AbstractAqueous cells with zinc‐metal anodes featuring safety and low cost, are beneficial for diversifying energy‐storage technologies, while their energy density and cyclability have been long limited by side‐reactions and dendrite issues, especially at the practical device level. Though sustained efforts are underway to renovate electrodes and electrolytes, the roles of other indispensable components, such as separators, in the cell operation have been not fully unexplored thus far.

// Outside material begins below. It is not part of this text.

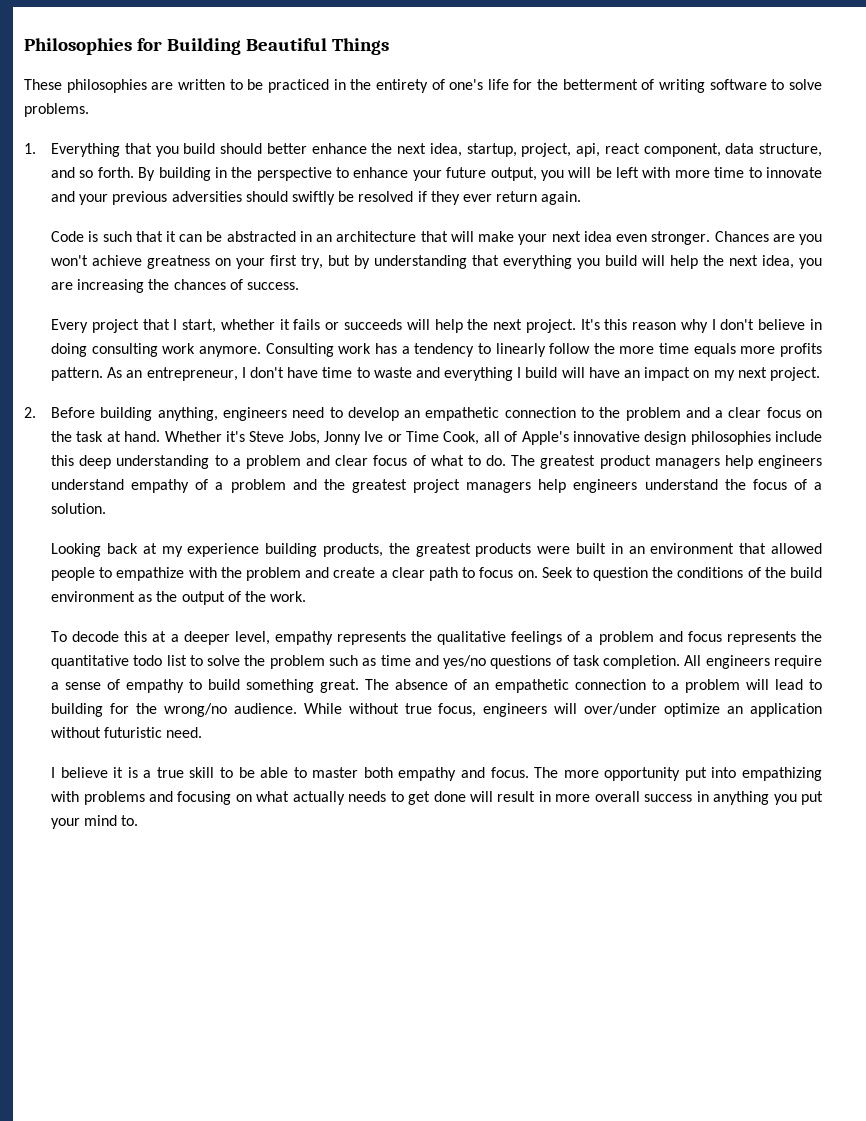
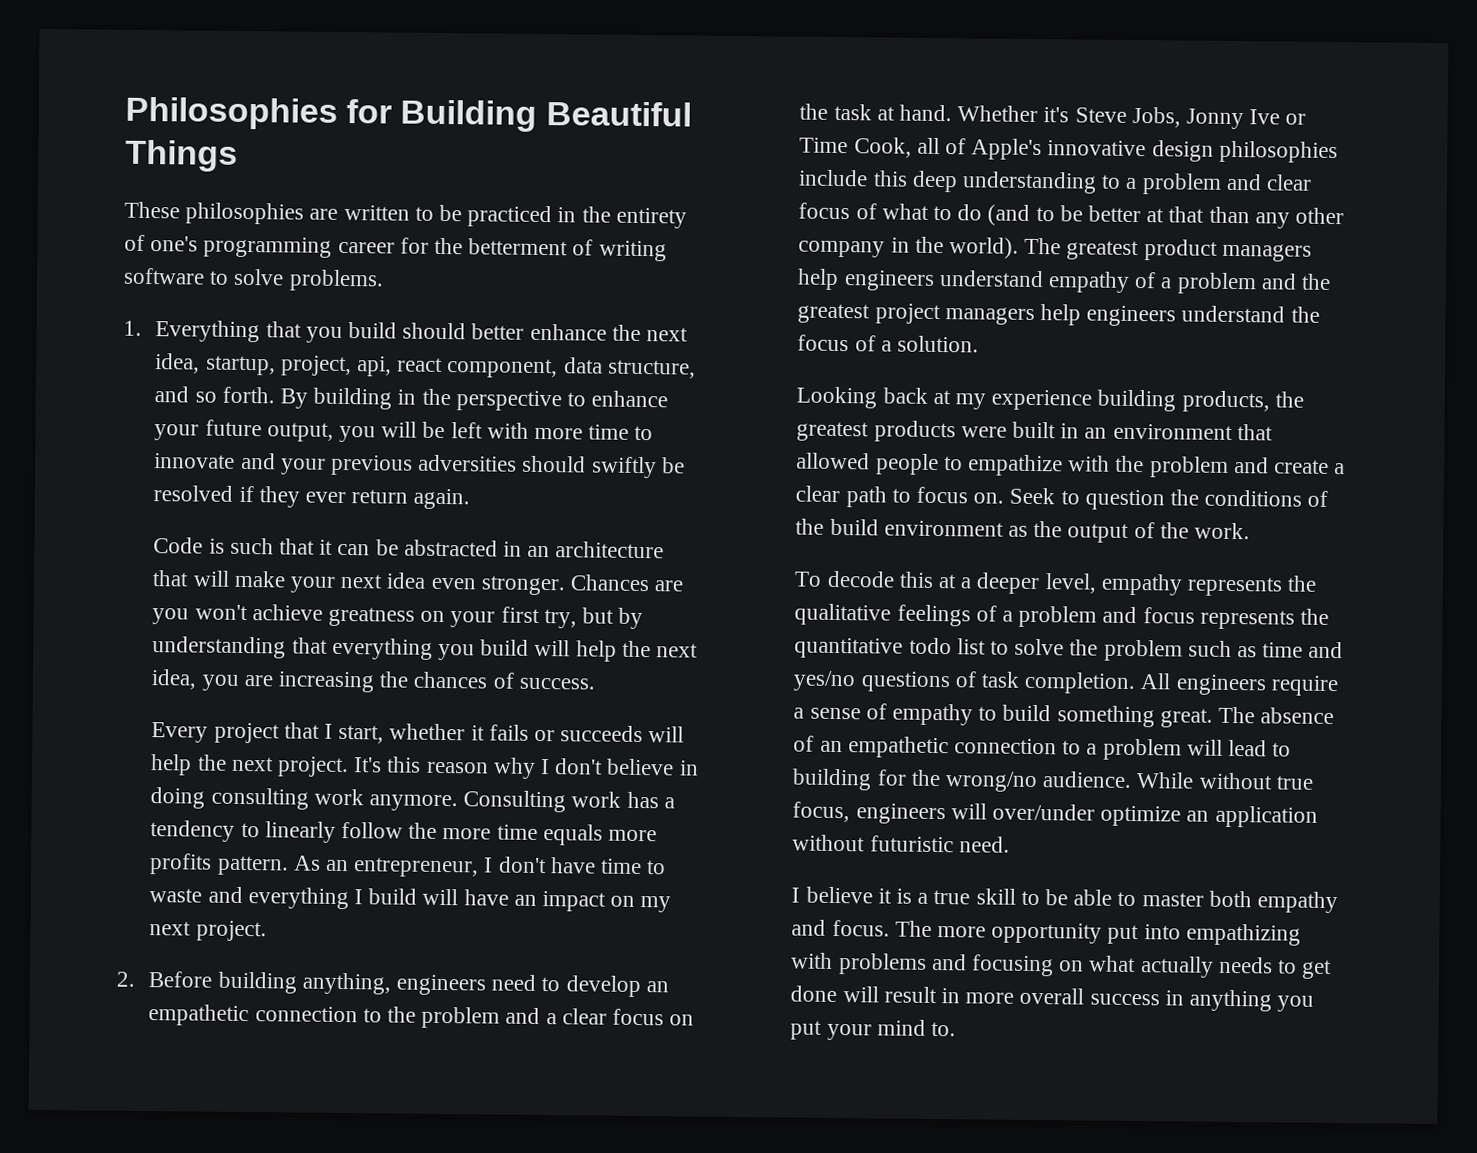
[487,79,509,90] life -> [203,236,395,258] programming career
[486,455,507,466] do. -> [957,204,1345,229] [798,236,1020,259] do (and to be better at that than any other company in the world).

Here, it is demonstrated that both the reversibility and utilization of aqueous zinc anodes can be improved by using a single‐ion Zn2+‐conducting nanocellulose membrane as the separator. Even without any treatments to the electrodes and thereof interfaces, this functional membrane marked by synergetic optimization on key required properties regarding mechanical strength, preferred Zn2+ conduction and hydrophilicity, mitigates H2 evolution, corrosion, and dendrite growth on zinc anodes, thus enabling >80% depth‐of‐discharge stable cycling under practically feasible lean electrolyte (electrolyte‐to‐capacity ratio = 1.0 g Ah−1) and high areal capacity (8.0 mAh cm−2) conditions. These findings translate to an excellent capacity retention of exceeding 95% after 150 cycles for full cells with practically high‐loading cathodes (17 mg cm−2). This work provides a simple yet practical avenue to high‐energy, long‐cycling aqueous zinc‐metal batteries.